Точно так же вокруг средообразующего русского народа формируется органичный мир других народов, особого быта, формируется государство, психотипическое общественное поведение, культурно-языковое поле русского языка и т.д. Будет другой народ средообразующим — евразийское пространство будет окрашено в совершенно другие цивилизационные тона.

Подтверждение подобной роли «системообразующего народа» связывалось им с «явлением хозяина», правителя-диктатора, человека дерзкого, способного «всколыхнуть прежде всего русское население страны».

«Не знающий КАК, — писал он, — и пребывающий в отчаянии от собственного бессилия, сам я с типичным интеллигентским трепетом предчувствую миг, когда скажу себе тихо, но в унисон с массами: да будет так!

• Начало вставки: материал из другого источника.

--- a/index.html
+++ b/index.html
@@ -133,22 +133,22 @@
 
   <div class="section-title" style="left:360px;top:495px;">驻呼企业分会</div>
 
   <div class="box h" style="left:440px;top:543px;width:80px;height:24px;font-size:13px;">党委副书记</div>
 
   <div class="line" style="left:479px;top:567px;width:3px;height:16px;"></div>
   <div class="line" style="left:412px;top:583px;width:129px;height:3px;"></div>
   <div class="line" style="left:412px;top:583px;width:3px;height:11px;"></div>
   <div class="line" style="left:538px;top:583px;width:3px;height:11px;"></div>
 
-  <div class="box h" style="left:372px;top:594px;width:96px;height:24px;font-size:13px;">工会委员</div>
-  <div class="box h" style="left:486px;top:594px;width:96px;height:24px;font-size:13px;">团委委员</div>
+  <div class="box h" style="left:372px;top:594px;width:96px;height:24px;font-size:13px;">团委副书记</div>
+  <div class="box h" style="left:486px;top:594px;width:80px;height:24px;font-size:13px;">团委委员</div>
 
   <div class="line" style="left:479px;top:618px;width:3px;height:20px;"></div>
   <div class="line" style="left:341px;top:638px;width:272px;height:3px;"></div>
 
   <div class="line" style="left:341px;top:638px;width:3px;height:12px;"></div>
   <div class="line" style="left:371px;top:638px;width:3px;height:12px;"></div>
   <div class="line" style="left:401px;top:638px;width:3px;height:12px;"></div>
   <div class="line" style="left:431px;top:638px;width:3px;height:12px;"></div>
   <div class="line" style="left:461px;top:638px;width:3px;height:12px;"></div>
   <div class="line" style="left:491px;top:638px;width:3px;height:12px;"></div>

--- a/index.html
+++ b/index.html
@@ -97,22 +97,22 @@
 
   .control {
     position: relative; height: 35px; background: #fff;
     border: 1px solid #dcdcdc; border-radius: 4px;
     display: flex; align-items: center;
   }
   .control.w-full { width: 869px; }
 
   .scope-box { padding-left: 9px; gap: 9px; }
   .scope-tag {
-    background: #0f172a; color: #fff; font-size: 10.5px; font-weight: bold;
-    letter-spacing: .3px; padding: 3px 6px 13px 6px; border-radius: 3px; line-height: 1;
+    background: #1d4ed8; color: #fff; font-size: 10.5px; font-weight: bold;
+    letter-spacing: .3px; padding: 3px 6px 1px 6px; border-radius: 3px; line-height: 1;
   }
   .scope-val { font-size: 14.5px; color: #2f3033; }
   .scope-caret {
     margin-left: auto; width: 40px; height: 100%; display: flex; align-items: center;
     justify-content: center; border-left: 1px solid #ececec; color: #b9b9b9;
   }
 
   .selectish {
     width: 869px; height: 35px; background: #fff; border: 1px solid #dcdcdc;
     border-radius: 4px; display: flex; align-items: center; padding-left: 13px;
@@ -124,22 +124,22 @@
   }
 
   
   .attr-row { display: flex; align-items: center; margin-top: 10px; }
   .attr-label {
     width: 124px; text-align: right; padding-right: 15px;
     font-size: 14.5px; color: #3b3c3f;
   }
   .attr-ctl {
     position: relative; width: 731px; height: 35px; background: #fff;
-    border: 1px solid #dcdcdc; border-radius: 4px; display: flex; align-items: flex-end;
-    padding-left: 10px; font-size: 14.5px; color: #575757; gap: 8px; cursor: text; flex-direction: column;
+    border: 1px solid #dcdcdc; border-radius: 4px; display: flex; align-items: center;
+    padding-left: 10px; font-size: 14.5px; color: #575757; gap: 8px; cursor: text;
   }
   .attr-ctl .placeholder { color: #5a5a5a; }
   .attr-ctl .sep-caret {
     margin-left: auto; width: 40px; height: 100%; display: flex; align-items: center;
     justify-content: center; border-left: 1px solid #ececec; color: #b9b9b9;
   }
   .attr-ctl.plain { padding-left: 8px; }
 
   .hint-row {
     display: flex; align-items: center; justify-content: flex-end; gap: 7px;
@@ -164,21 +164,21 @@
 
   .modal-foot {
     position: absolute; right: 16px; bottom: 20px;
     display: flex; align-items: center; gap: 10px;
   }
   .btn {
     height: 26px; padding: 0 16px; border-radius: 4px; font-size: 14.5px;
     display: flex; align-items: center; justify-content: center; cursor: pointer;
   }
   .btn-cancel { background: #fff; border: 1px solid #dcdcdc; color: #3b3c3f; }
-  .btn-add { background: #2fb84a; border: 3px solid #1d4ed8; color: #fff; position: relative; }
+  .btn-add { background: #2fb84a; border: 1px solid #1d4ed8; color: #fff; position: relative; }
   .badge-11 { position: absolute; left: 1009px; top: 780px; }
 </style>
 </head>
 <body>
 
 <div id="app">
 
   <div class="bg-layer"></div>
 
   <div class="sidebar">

Пусть придет дерзкий и возьмет за шиворот» (с. 285).

И ждал «медленного, будем надеяться, умеренного, но безусловного ужесточения режима — такова единственно возможная логика строящегося государства» (с. 371).

Понимая, что «гражданская готовность к “боли” должна и может выражаться не в сопротивлении процессу возрождения государства, но в максимальной активности политического класса, понимающего необходимость и неизбежность возрождения, с одной стороны, и мужественной готовности к активному вмешательству в этот процесс на исключительно гуманитарной основе, ибо всякая иная основа политической активности при определенных обстоятельствах способна снова ввергнуть нас в состояние смуты, каковую нам уже едва ли удастся пережить» (с. 374).

 

[1] Бородин Л.И. Собр. соч.: В 7 т. М.: Редакция журнала «Москва», 2013. Т. 7. С. 382–383. (В его собрании сочинений публицистика представлена в седьмом, последнем томе. Поэтому далее в скобках в тексте приводятся ссылки по этому тому с указанием номера страницы цитаты.)